Challenge #1: How to define the boundaries of each microservice

Defining microservice boundaries is probably the first challenge anyone encounters. Each microservice has to be a piece of your application and each microservice should be autonomous with all the benefits and challenges that it conveys. But how do you identify those boundaries?
First, you need to focus on the application's logical domain models and related data. Try to identify decoupled islands of data and different contexts within the same application. Each context could have a different business language (different business terms). The contexts should be defined and managed independently. The terms and entities that are used in those different contexts might sound similar, but you might discover that in a particular context, a business concept with one is used for a different purpose in another context, and might even have a different name. For instance, a user can be referred as a user in the identity or membership context, as a customer in a CRM context, as a buyer in an ordering context, and so forth.
The way you identify boundaries between multiple application contexts with a different domain for each context is exactly how you can identify the boundaries for each business microservice and its related domain model and data.
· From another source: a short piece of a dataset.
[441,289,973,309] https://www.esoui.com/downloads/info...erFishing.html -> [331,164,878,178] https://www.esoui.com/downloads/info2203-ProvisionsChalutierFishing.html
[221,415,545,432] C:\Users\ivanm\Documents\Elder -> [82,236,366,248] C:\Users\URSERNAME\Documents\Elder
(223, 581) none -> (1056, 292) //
You always attempt to minimize the coupling between those microservices. This guide goes into more detail about this identification and domain model design in the section Identifying domain-model boundaries for each microservice later.

Challenge #2: How to create queries that retrieve data from several microservices

A second challenge is how to implement queries that retrieve data from several microservices, while avoiding chatty communication to the microservices from remote client apps. An example could be a single screen from a mobile app that needs to show user information that's owned by the basket, catalog, and user identity microservices. Another example would be a complex report involving many tables located in multiple microservices. The right solution depends on the complexity of the queries. But in any case, you'll need a way to aggregate information if you want to improve the efficiency in the communications of your system. The most popular solutions are the following.
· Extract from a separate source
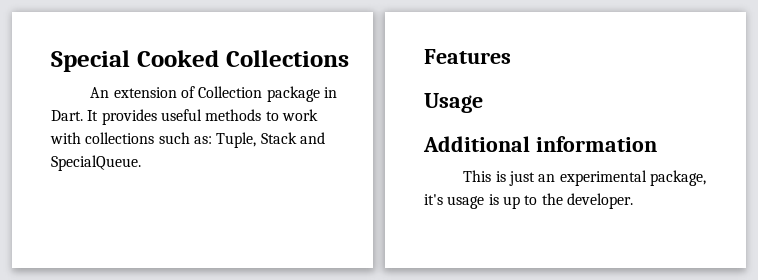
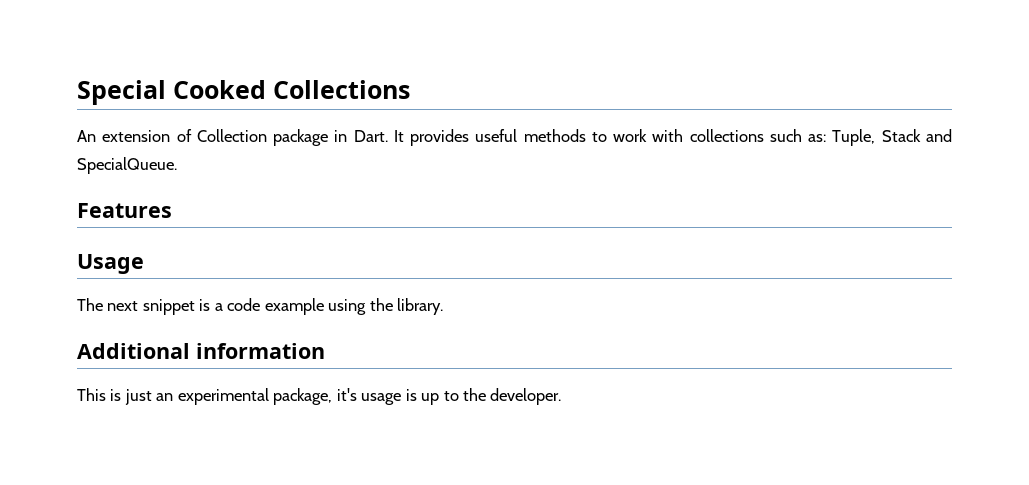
(483, 103) none -> [77,298,444,315] // The next snippet is a code example using the library.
API Gateway. For simple data aggregation from multiple microservices that own different databases, the recommended approach is an aggregation microservice referred to as an API Gateway. However, you need to be careful about implementing this pattern, because it can be a choke point in your system, and it can violate the principle of microservice autonomy. To mitigate this possibility, you can have multiple fined-grained API Gateways each one focusing on a vertical "slice" or business area of the system. The API Gateway pattern is explained in more detail in the API Gateway section later.
CQRS with query/reads tables. Another solution for aggregating data from multiple microservices is the Materialized View pattern. In this approach, you generate, in advance (prepare denormalized data before the actual queries happen), a read-only table with the data that's owned by multiple microservices. The table has a format suited to the client app's needs.
Consider something like the screen for a mobile app. If you have a single database, you might pull together the data for that screen using a SQL query that performs a complex join involving multiple tables. However, when you have multiple databases, and each database is owned by a different microservice, you cannot query those databases and create a SQL join. Your complex query becomes a challenge. You can address the requirement using a CQRS approach—you create a denormalized table in a different database that's used just for queries. The table can be designed specifically for the data you need for the complex query, with a one-to-one relationship between fields needed by your application's screen and the columns in the query table. It could also serve for reporting purposes.
This approach not only solves the original problem (how to query and join across microservices), but it also improves performance considerably when compared with a complex join, because you already have the data that the application needs in the query table. Of course, using Command and Query Responsibility Segregation (CQRS) with query/reads tables means additional development work, and you'll need to embrace eventual consistency. Nonetheless, requirements on performance and high scalability in collaborative scenarios (or competitive scenarios, depending on the point of view) are where you should apply CQRS with multiple databases.
"Cold data" in central databases. For complex reports and queries that might not require real-time data, a common approach is to export your "hot data" (transactional data from the microservices) as "cold data" into large databases that are used only for reporting. That central database system can be a Big Data-based system, like Hadoop, a data warehouse like one based on Azure SQL Data Warehouse, or even a single SQL database that's used just for reports (if size won't be an issue).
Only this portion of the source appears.